At the moment, the long-awaited opening of White Mountain on Sunday looks like more evidence that Montgomery's wasting his time -- along with taxpayers' money. He's on the proverbial wrong side of history.
Not only is medical marijuana being sold legally where Montgomery wanted it to remain a felony, but the nonprofit firms' medical director is none other than Sue Sisley, the conservative M.D. whose planned study on veterans with PTSD was booted out of the state by thick-headed prohibitionists, only to receive a $2 million grant this month by the state of Colorado.
Folks like Montgomery, Horne, Yavapai County Attorney Sheila Polk, Matforce director Merilee Fowler would like to see sick people go without their medicine, marijuana users jailed, dispensaries shut down, growers and sellers thrown in prison, and scientific research quashed.
The new dispensary in Sun City shows how, at least for now, their efforts are failing.
Williams isn't quite basking in the warmth of victory. The opening follows several years of Williams and his partners pouring hard work and money into the business, with the added challenge of a lengthy courtroom struggle. While the White Mountain case paved the way for all other Arizona dispensaries, it's one of the last to open.

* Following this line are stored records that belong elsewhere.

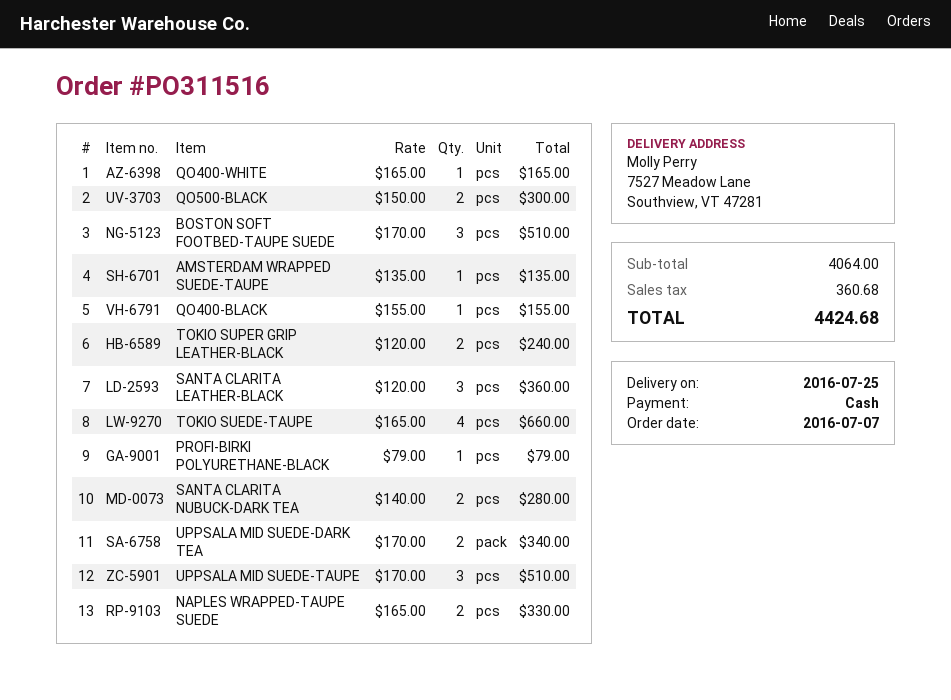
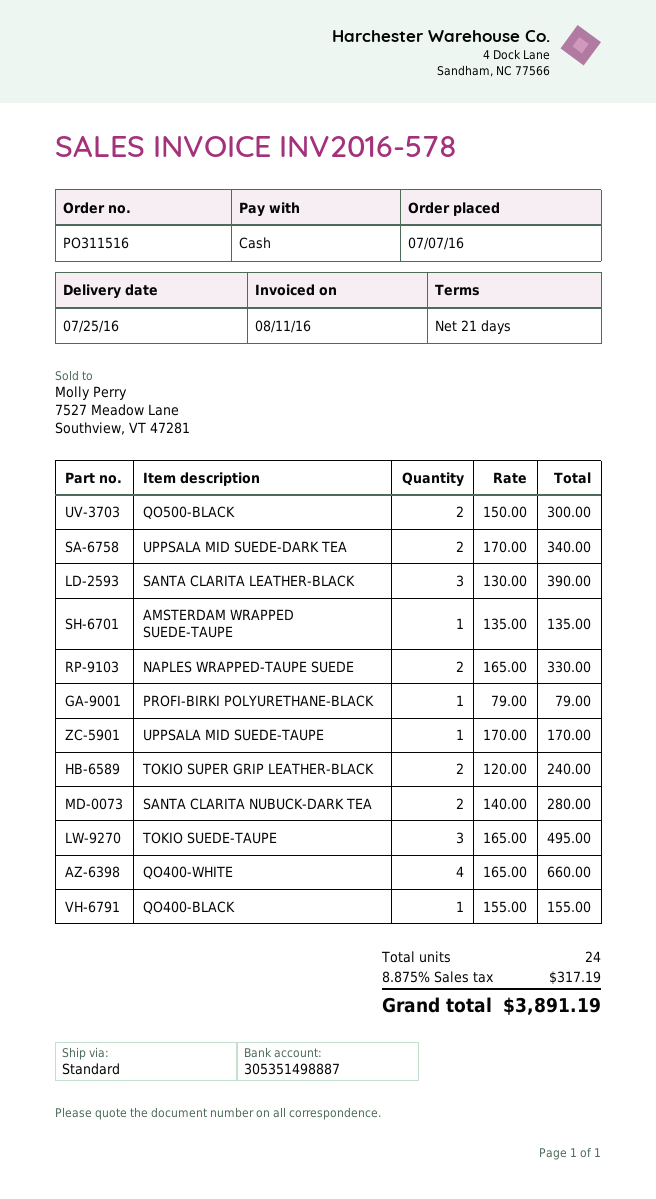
QO400-WHITE: 1 x 165.00 = 165.00 -> 4 x 165.00 = 660.00
BOSTON SOFT FOOTBED-TAUPE SUEDE: 3 x 170.00 = 510.00 -> none
SANTA CLARITA LEATHER-BLACK: 3 x 120.00 = 360.00 -> 3 x 130.00 = 390.00
TOKIO SUEDE-TAUPE: 4 x 165.00 = 660.00 -> 3 x 165.00 = 495.00
UPPSALA MID SUEDE-TAUPE: 3 x 170.00 = 510.00 -> 1 x 170.00 = 170.00
tax: 360.68 -> 317.19
total: 4424.68 -> 3891.19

The first couple of days of operation have been a learning experience.
The business was popular before it opened, he says. Several people a day would stop by to check it out in the final weeks of construction, asking questions. On Sunday, the first official day of business, White Mountain conducted four transactions. When they turned on their "open" sign on Monday, the dispensary conducted about 15 transactions before shutting down. Inventory and packaging are a challenge, Williams says. The shop's cultivation site wasn't approved in time, meaning for now the dispensary's product comes from other Arizona dispensaries.
"We're very, very selective," about the cannabis products they're acquiring for their customers, he says.

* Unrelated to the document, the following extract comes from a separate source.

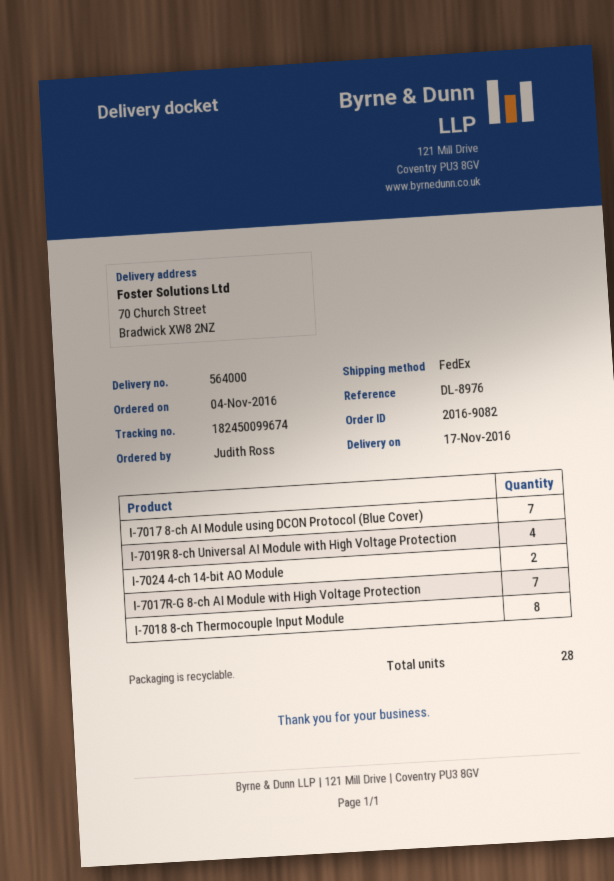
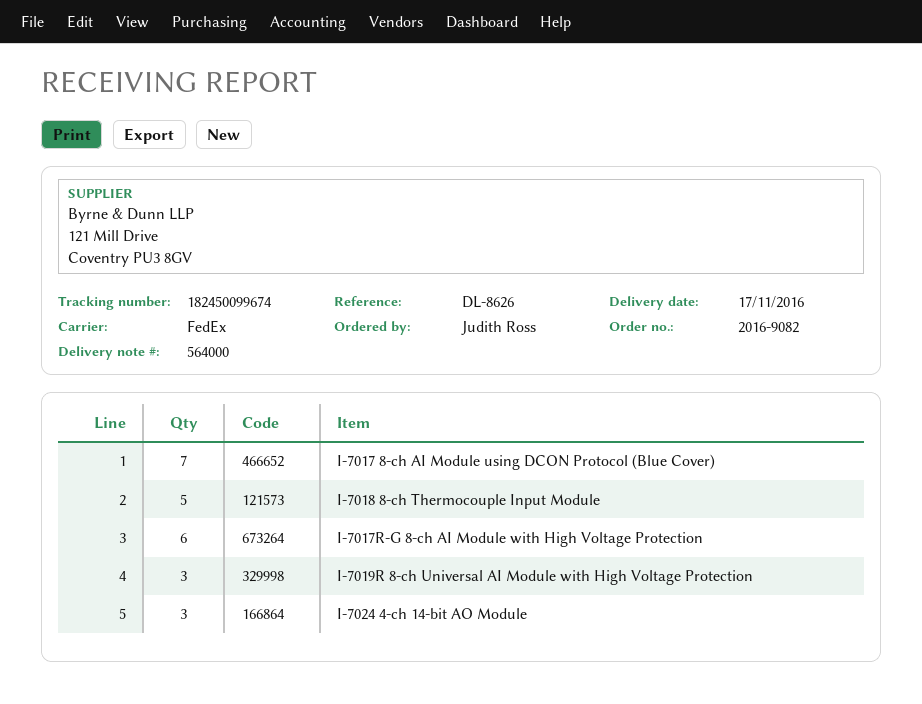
reference: DL-8976 -> DL-8626
I-7019R 8-ch Universal AI Module with High Voltage Protection: 4 -> 3
I-7024 4-ch 14-bit AO Module: 2 -> 3
I-7017R-G 8-ch AI Module with High Voltage Protection: 7 -> 6
I-7018 8-ch Thermocouple Input Module: 8 -> 5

Williams expects the problems to be smoothed out soon, with an official grand opening possible in early January. The business, located at 9420 West Bell Road, will be open normally each day from 7 a.m. to 7 p.m., he says.
Williams is well-entrenched in the medical-marijuana industry. A few years ago, he invented a pipe- and bong-cleaning tool that's sold in head shops. He's an activist with a local chapter of the National Organization for the Reform of Marijuana Laws (NORML), and a board member of Charlotte's Club, an Arizona group that helps connect needy patients with low-cost or free medicine. And he's provided help to the family of Zander Welton, a boy with epilepsy who -- according to the family's Facebook site -- has kept his seizures under control by using a cannabis tincture rich in a compound that contains little or no THC. The American Civil Liberties Union and ACLU of Arizona sued Maricopa County on behalf of the Weltons after threats by Montgomery to prosecute state-authorized patients for using concentrated marijuana products, which are deemed "narcotics" under the state's archaic drug laws. The Weltons prevailed in a ruling that cleared the way for tinctures, hashish, "shatter" and other concentrates to be sold by dispensaries and used by patients. Williams says that Jacob Welton, the boy's father, is his personal friend and, now, an employee of the dispensary.

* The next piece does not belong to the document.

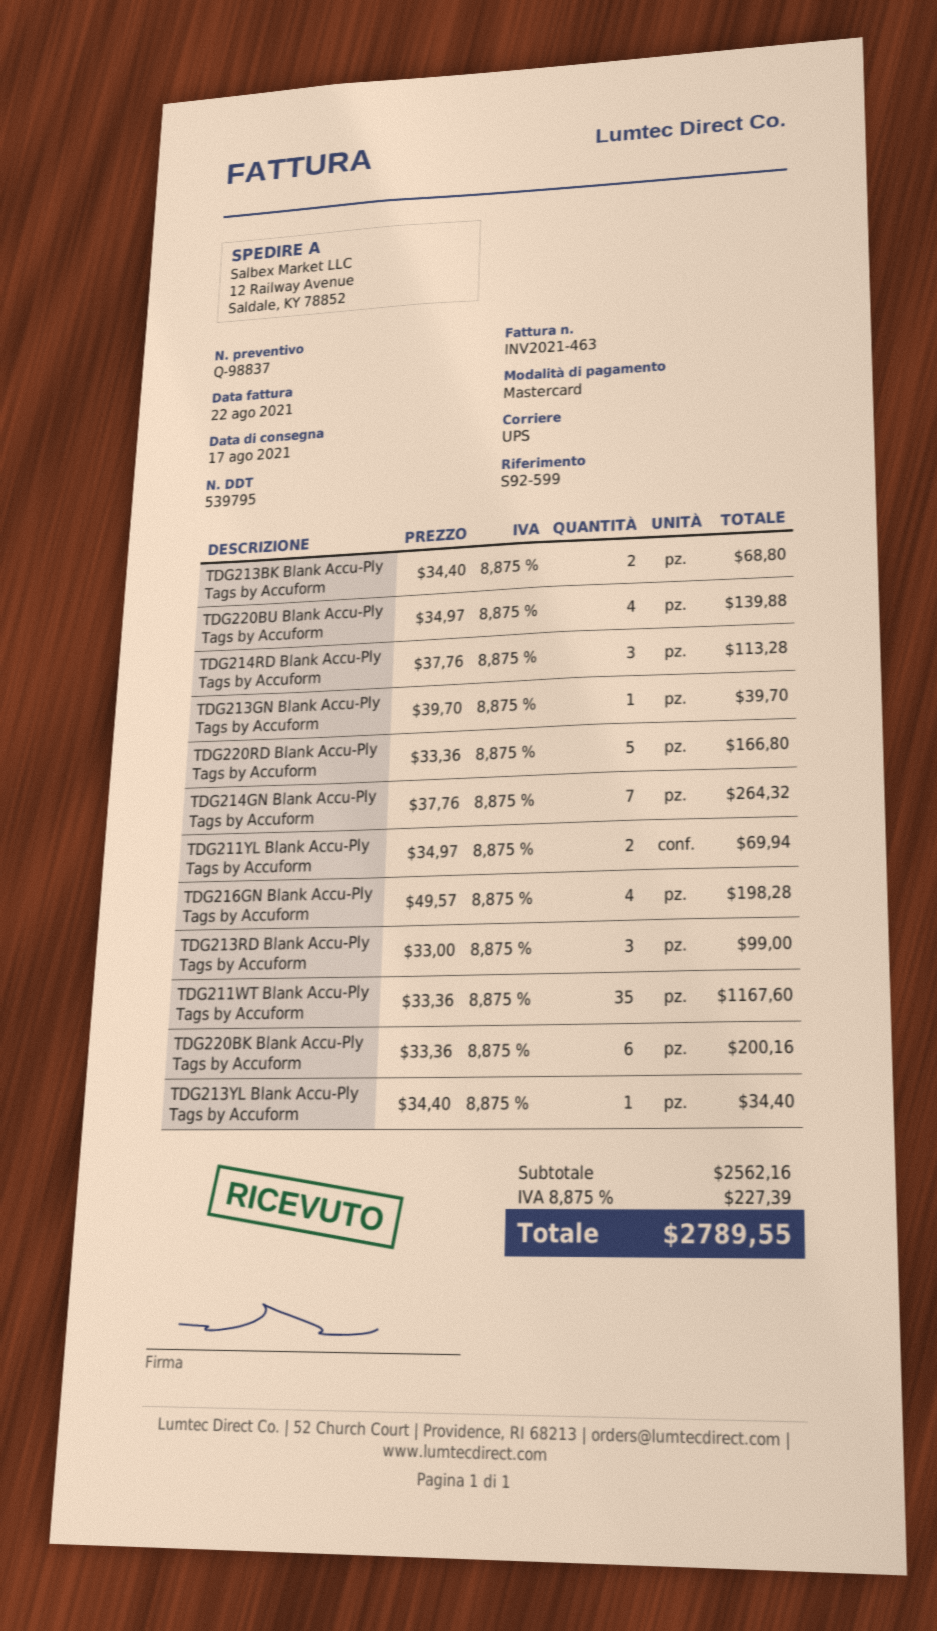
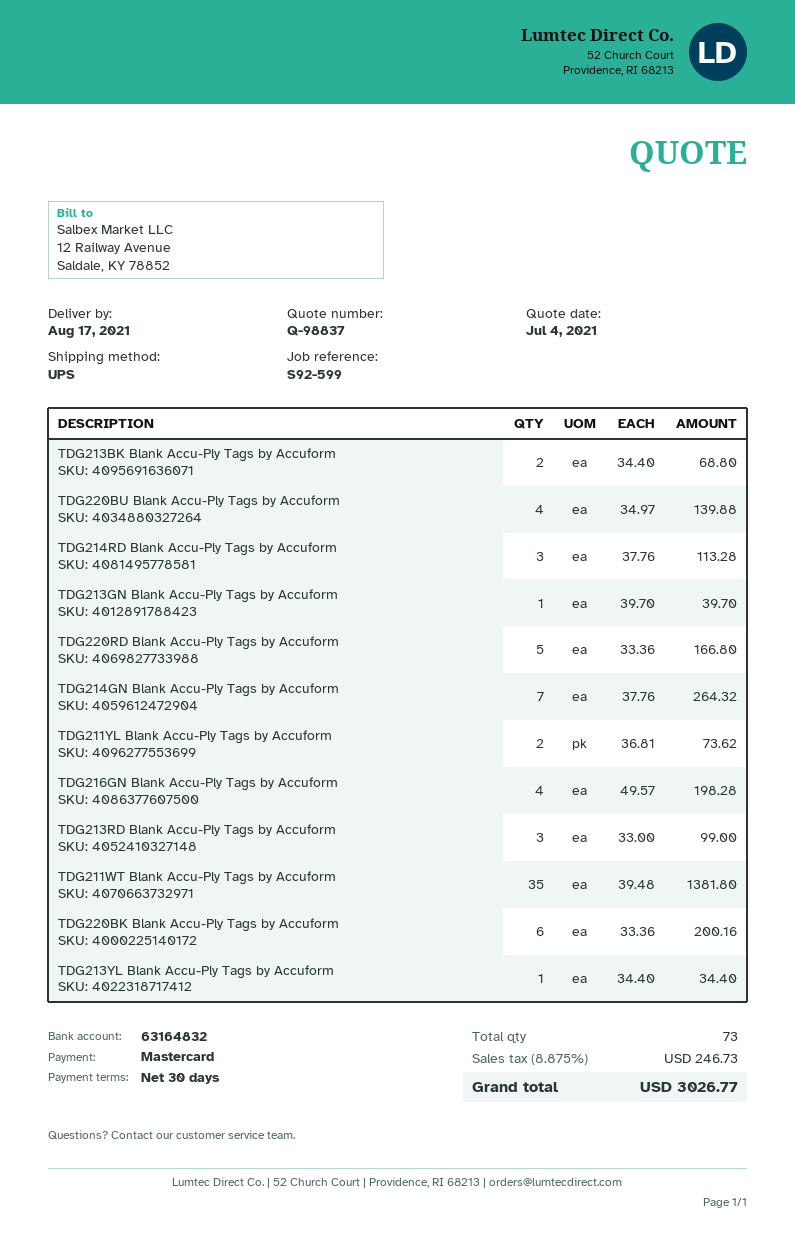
TDG211YL Blank Accu-Ply Tags by Accuform: 2 x 34.97 = 69.94 -> 2 x 36.81 = 73.62
TDG211WT Blank Accu-Ply Tags by Accuform: 35 x 33.36 = 1167.60 -> 35 x 39.48 = 1381.80
tax: 8.875% = 227.39 -> 8.875% = 246.73
total: 2789.55 -> 3026.77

The dispensary operator wants to downplay the "battle" angle between his company and the powerful elected prosecutor.
"My hope is to have a meeting of the minds," he says.
Not likely. Montgomery's still pursuing the case against the dispensary, and the 2010 law itself. It may take years to wrap up, but you never know. Records show the case is stalled in expectation of a review by the Arizona Supreme Court of an appeals-court ruling in July that found people on probation could not, in many circumstances, be denied a medical-marijuana card.